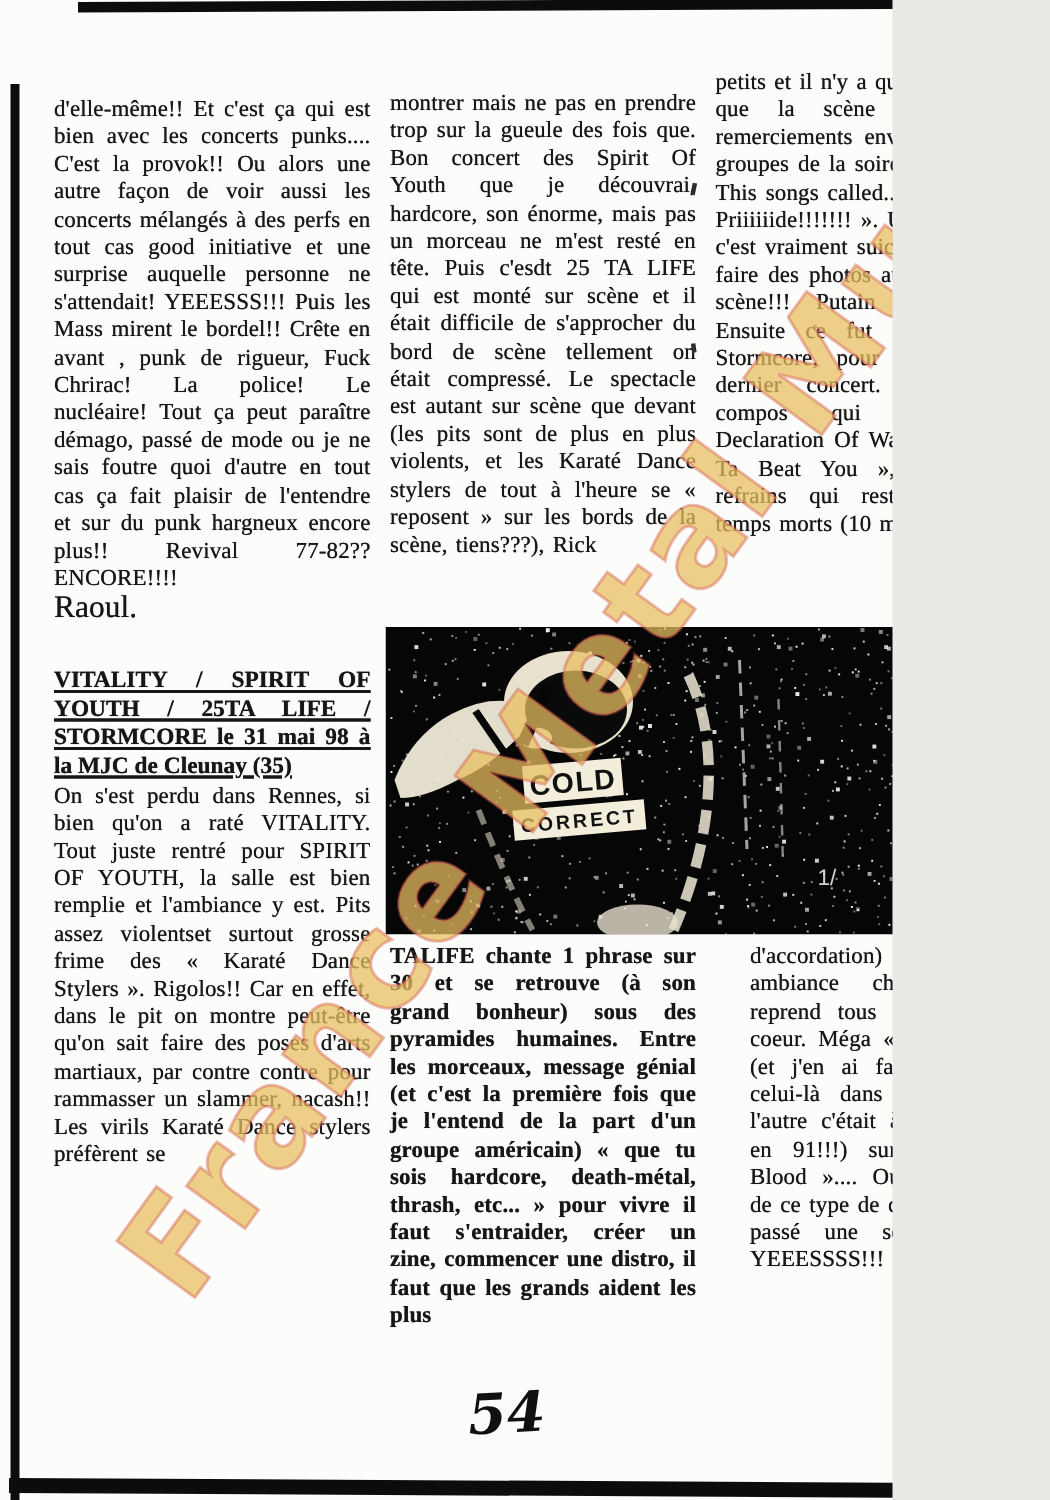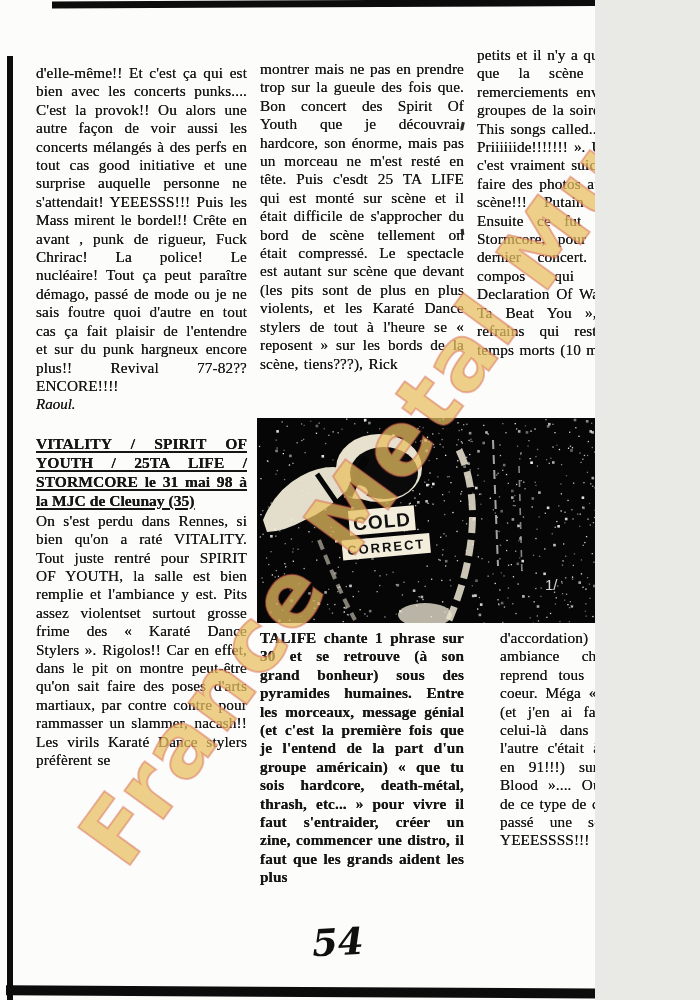--- a/index.html
+++ b/index.html
@@ -9,7 +9,7 @@
   .col{position:absolute;}
   .para{text-align:justify;font-size:15.3px;line-height:18.4px;letter-spacing:0.1px;
         word-spacing:1.5px;text-shadow:0 0 0.45px rgba(0,0,0,0.85);}
-  .signature{font-size:15px;line-height:18.4px;text-shadow:0 0 0.45px rgba(0,0,0,0.85);font-style:italic;}
+  .signature{font-size:21px;line-height:18.4px;text-shadow:0 0 0.45px rgba(0,0,0,0.85);}
   .heading{font-size:15.6px;line-height:19px;font-weight:700;text-align:justify;
            text-decoration:underline;text-decoration-thickness:1.8px;text-underline-offset:2px;
            margin-top:20px;margin-bottom:2px;text-shadow:0 0 0.5px rgba(0,0,0,0.9);}

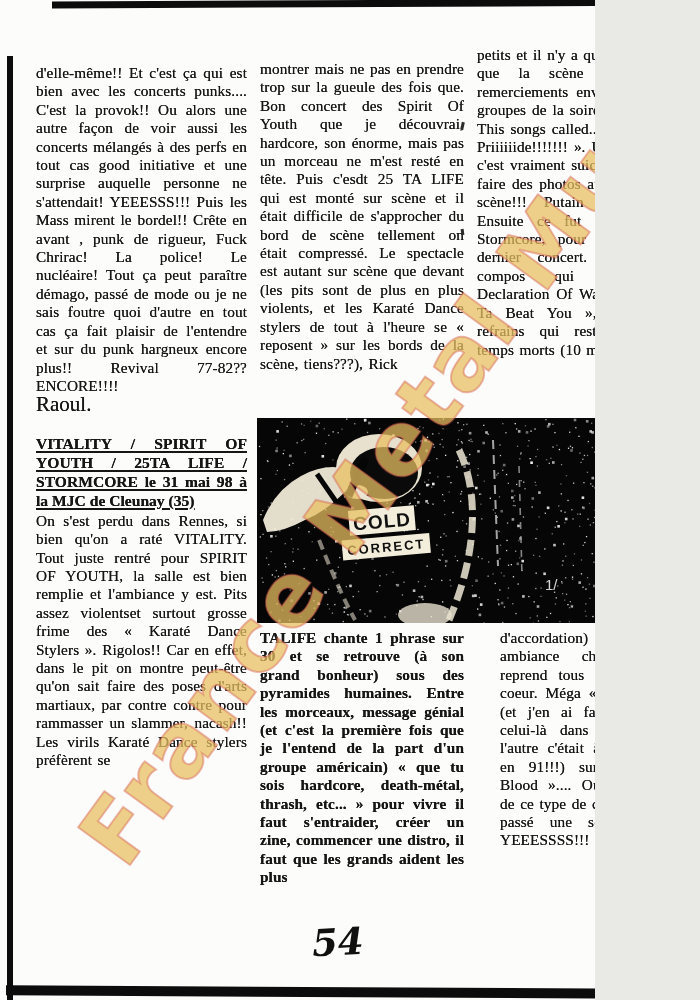--- a/index.html
+++ b/index.html
@@ -12,7 +12,7 @@
   .signature{font-size:21px;line-height:18.4px;text-shadow:0 0 0.45px rgba(0,0,0,0.85);}
   .heading{font-size:15.6px;line-height:19px;font-weight:700;text-align:justify;
            text-decoration:underline;text-decoration-thickness:1.8px;text-underline-offset:2px;
-           margin-top:20px;margin-bottom:2px;text-shadow:0 0 0.5px rgba(0,0,0,0.9);}
+           margin-top:30px;margin-bottom:2px;text-shadow:0 0 0.5px rgba(0,0,0,0.9);}
   .col1{left:36px;top:64px;width:211px;}
   .col2top{left:260px;top:60px;width:204px;}
   .col2bot{left:260px;top:629px;width:204px;font-weight:bold;}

-.-.-

## REQUIRED ACTION
Each line of the material with the word "left" in it should be listed.

## RESULT OF THIS EXERCISE
   .col1{left:36px;top:64px;width:211px;}
   .col2top{left:260px;top:60px;width:204px;}
   .col2bot{left:260px;top:629px;width:204px;font-weight:bold;}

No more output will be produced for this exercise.